WORKING DATA Block Start
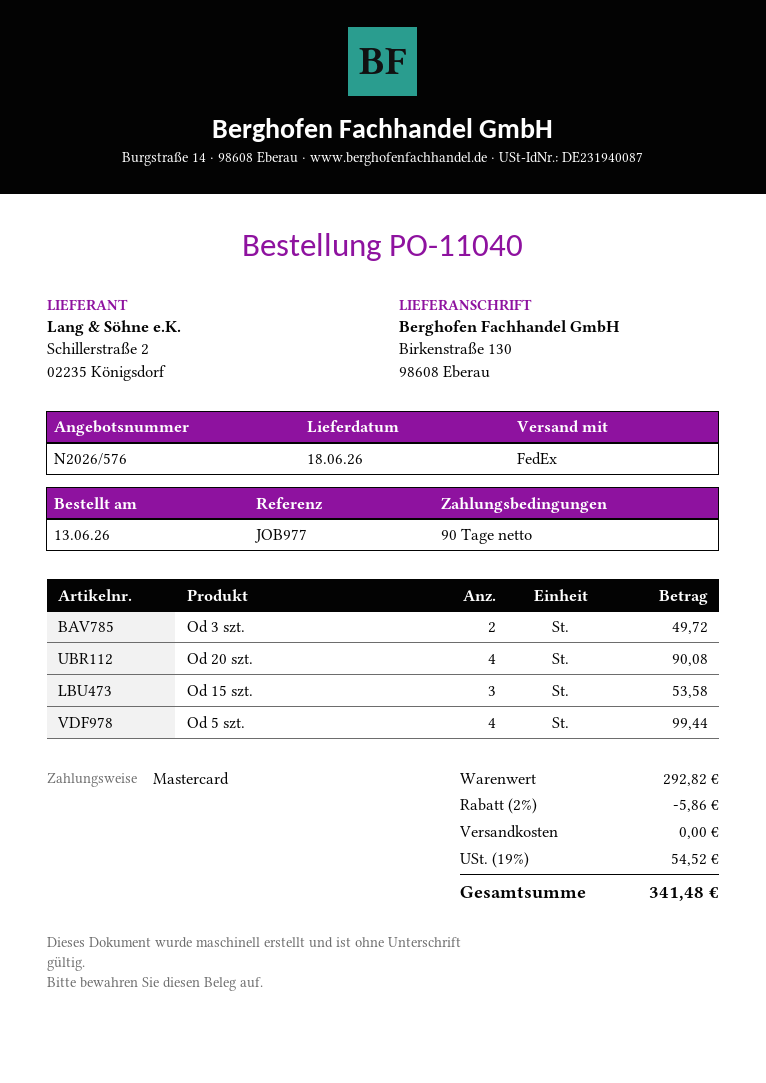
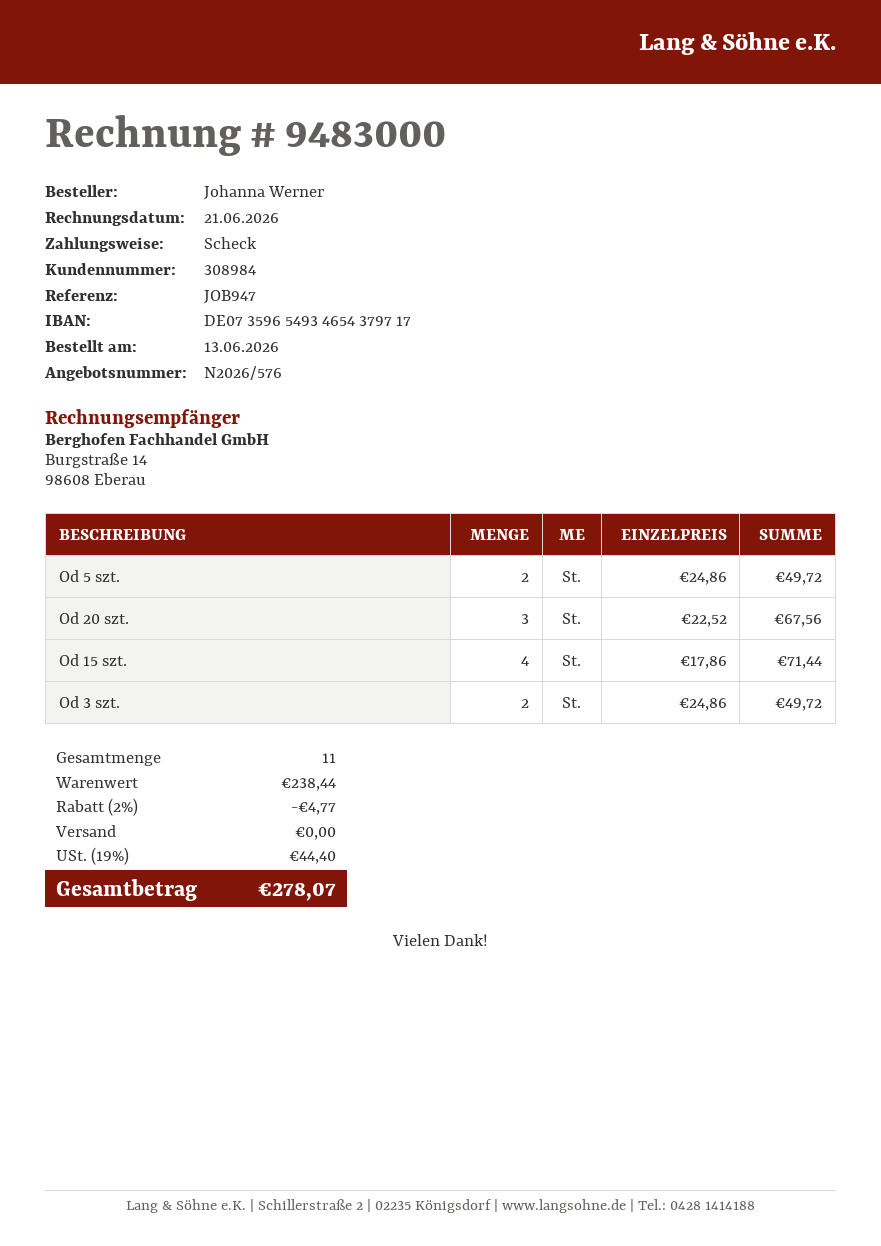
reference: JOB977 -> JOB947
payment method: Mastercard -> cheque
Od 20 szt.: 4 for 90.08 -> 3 for 67.56
Od 15 szt.: 3 for 53.58 -> 4 for 71.44
Od 5 szt.: 4 for 99.44 -> 2 for 49.72
subtotal: 292.82 -> 238.44
discount: 2% = 5.86 -> 2% = 4.77
tax: 19% = 54.52 -> 19% = 44.40
total: 341.48 -> 278.07

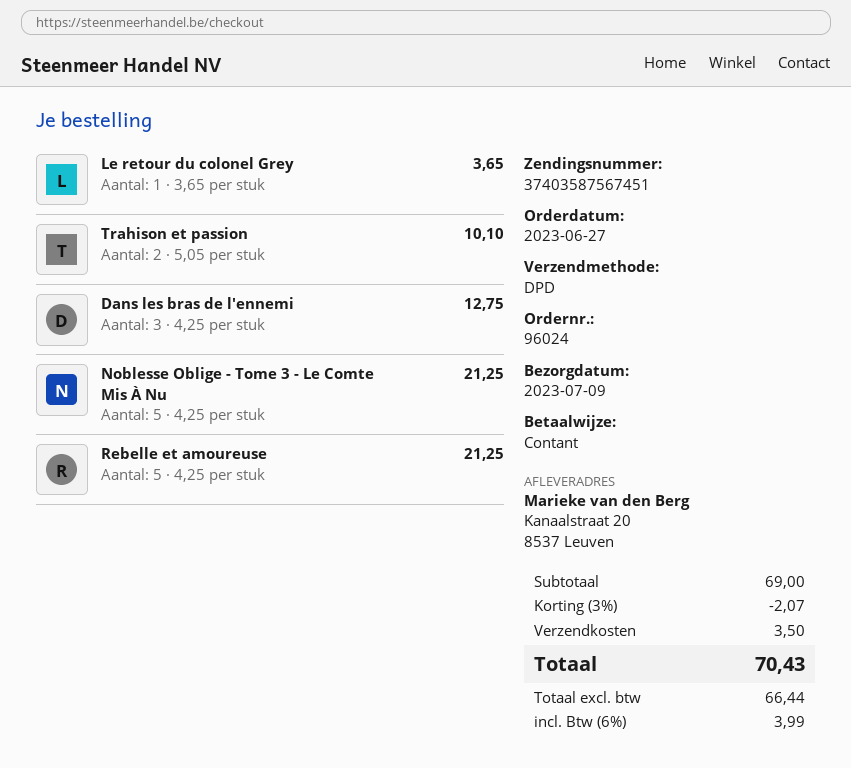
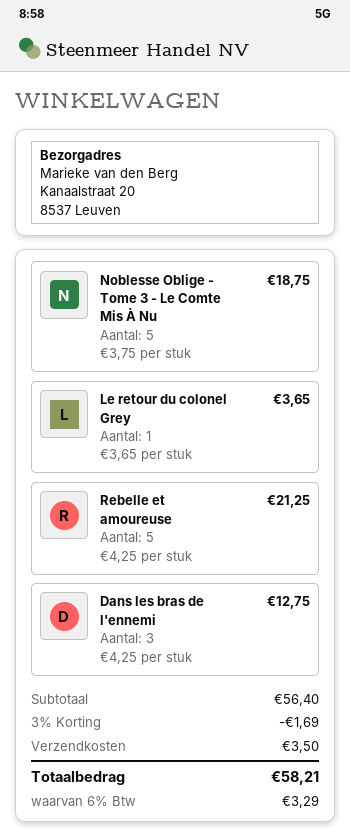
Trahison et passion: 2 x 5.05 = 10.10 -> none
Noblesse Oblige - Tome 3 - Le Comte Mis À Nu: 5 x 4.25 = 21.25 -> 5 x 3.75 = 18.75
subtotal: 69.00 -> 56.40
discount: 3% = 2.07 -> 3% = 1.69
tax: 6% = 3.99 -> 6% = 3.29
total: 70.43 -> 58.21

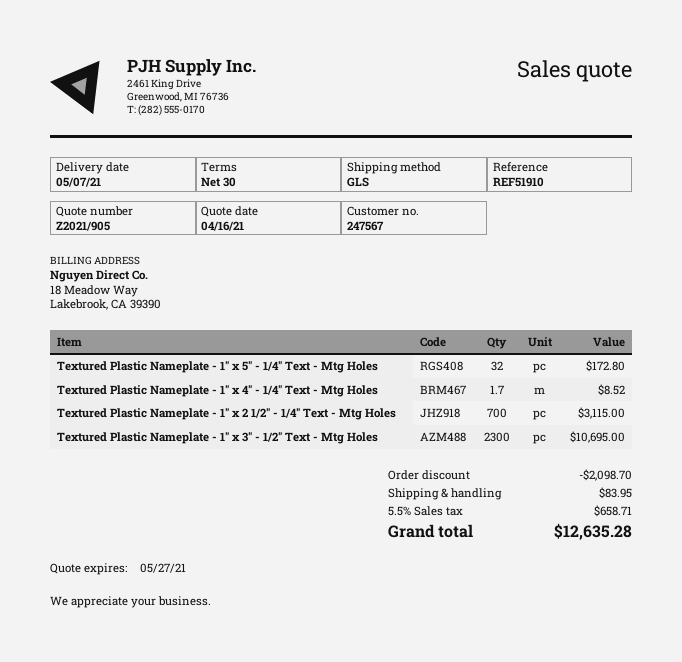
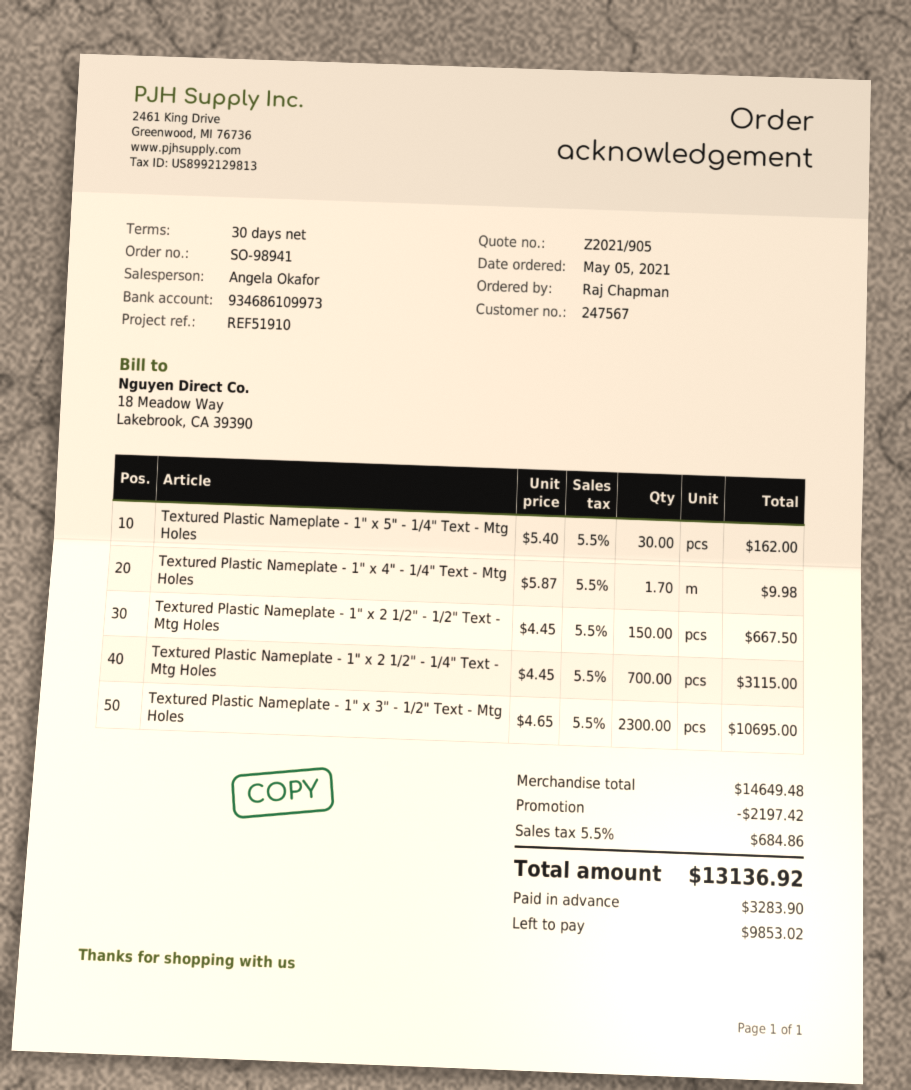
Textured Plastic Nameplate - 1" x 5" - 1/4" Text - Mtg Holes: 32 for 172.80 -> 30 for 162.00
Textured Plastic Nameplate - 1" x 4" - 1/4" Text - Mtg Holes: 1.7 for 8.52 -> 1.7 for 9.98
Textured Plastic Nameplate - 1" x 2 1/2" - 1/2" Text - Mtg Holes: none -> 150 for 667.50
discount: 2098.70 -> 2197.42
shipping: 83.95 -> none
tax: 5.5% = 658.71 -> 5.5% = 684.86
total: 12635.28 -> 13136.92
WORKING DATA Block End
EXERCISE INSTRUCTIONS =
Across the records above, return every line that contains the word "Holes".

THE COMPLETED TASK =
Textured Plastic Nameplate - 1" x 5" - 1/4" Text - Mtg Holes: 32 for 172.80 -> 30 for 162.00
Textured Plastic Nameplate - 1" x 4" - 1/4" Text - Mtg Holes: 1.7 for 8.52 -> 1.7 for 9.98
Textured Plastic Nameplate - 1" x 2 1/2" - 1/2" Text - Mtg Holes: none -> 150 for 667.50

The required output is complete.